When writing this post I specifically did not discuss the situation in much detail because I did not want that to be the focus. The focus of the post was about what we do when someone says they are offended or hurt by things we say, and not about the incident covered in the original Joystiq article.
That being said, I see you point with the coverage of the attack. However I do not think that most people are defending the kid. What he did was horrific. He was being verbally abusive. His actions were wrong. But the actions of the adult were also horrid. As I see it there are no heroes in the story.
This whole thing is a trick. It’s not a binary situation and all of these posts bait you into thinking that it is.
Lauding some psycho because he put a trash talker in his place is idiotic. This is the same kind of attitude that, next week, will have the guy tracking down the polite player that interrupts his killstreak, or who maybe uses the leaderboards as a greatest “hit list”.
Morality and everything aside — might doesn’t make right, people don’t deserve to be xyz and all — but as an abstract none of us like being haranged in a video game by anyone, much less someone we deem inferior (like those with the high-pitched wine of adolescence).

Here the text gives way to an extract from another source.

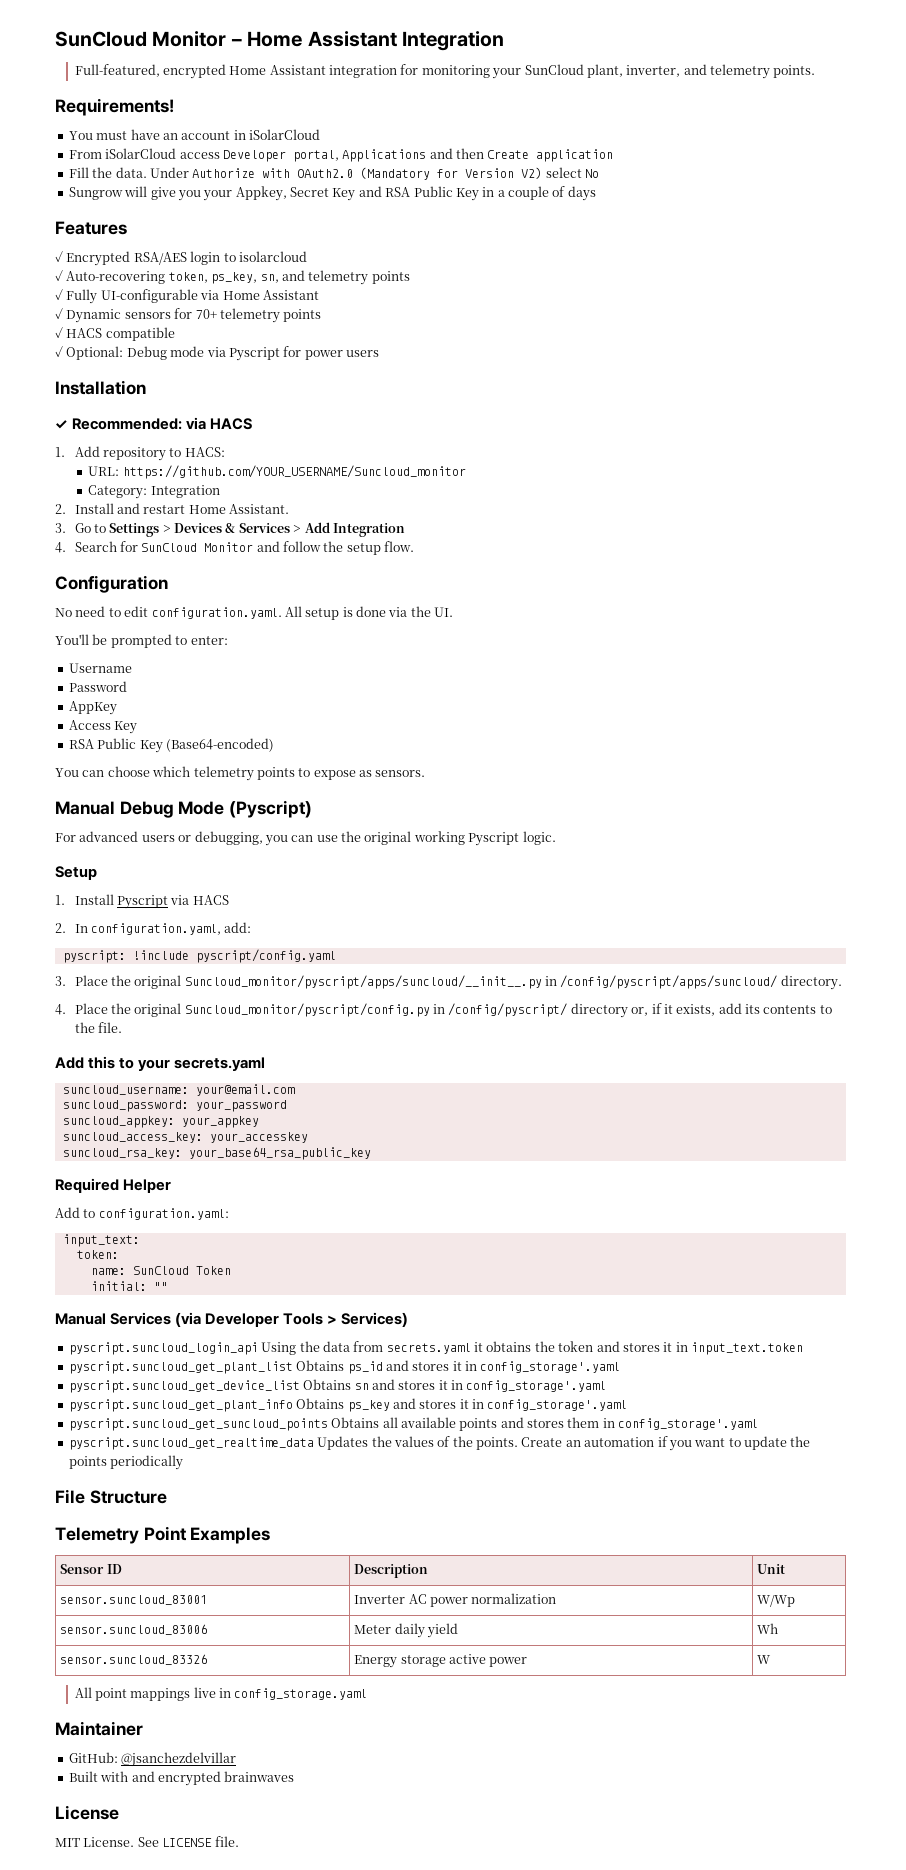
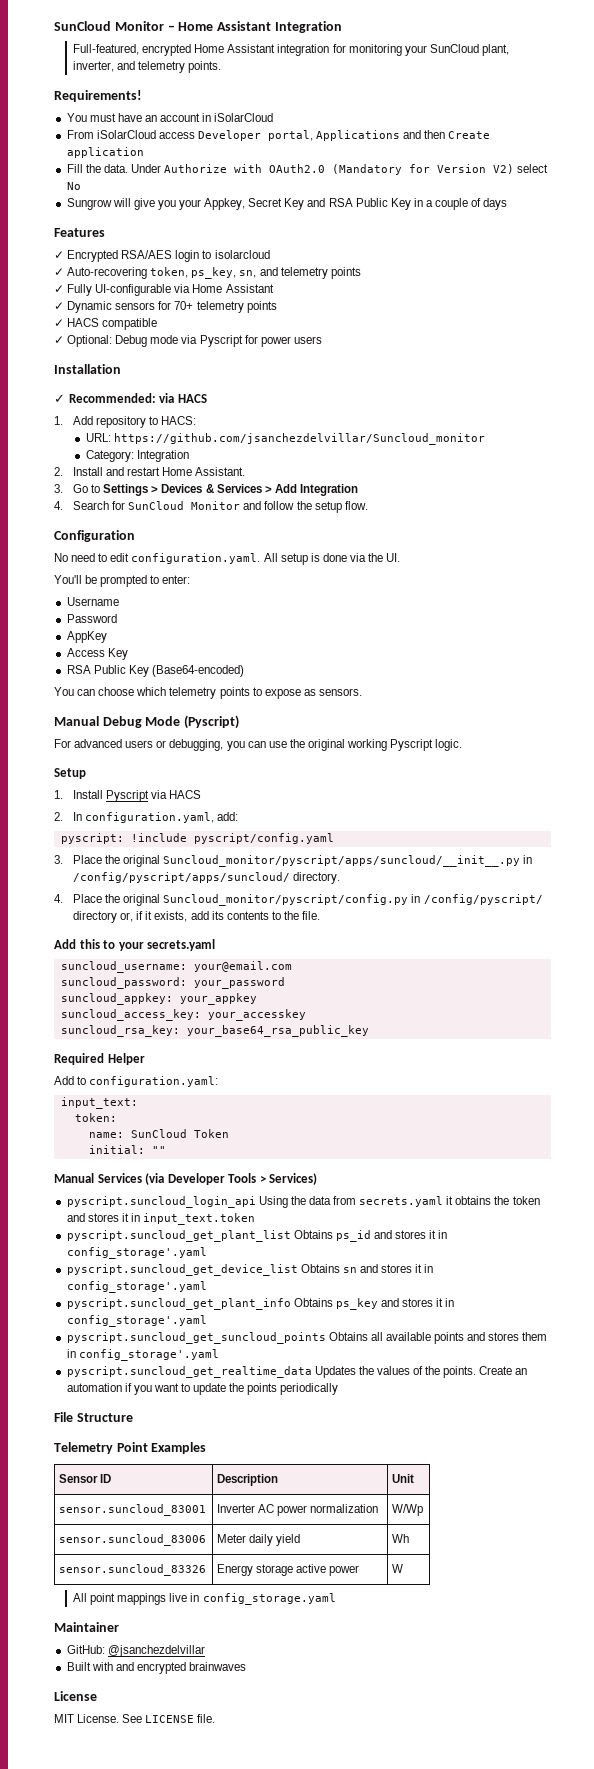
- URL: https://github.com/YOUR_USERNAME/Suncloud_monitor
+ URL: https://github.com/jsanchezdelvillar/Suncloud_monitor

It’s cathartic to imagine them being “put in their place,” and I imagine that’s what a great deal of these people do: seeing an article posted on a website about something like this isn’t the same as seeing it happen, and they’re divorced from the fact.
Then we have the usual insane defense mechanisms when people perceive that they might be sticking their foot in their mouth.
Good times.
A joke is only as funny as the audience thinks it is.
The person telling the joke does not get a say- this seems to be the hardest part for most ‘jokers’ to understand. Once you put a joke out there, it either swims or sinks. Getting upset that some people didn’t ‘get’ your humorous donation to the history of mankind? Then write better material next time.
Some of this confusion could be traced back to the fact that on the internet, everyone is your audience. On game ‘journalism’ websites there is still the pervasive idea that the main market is 17 year old boys. This is quickly proving untrue and is forcing these ‘journalists’ to scramble as they try and figure out their audience.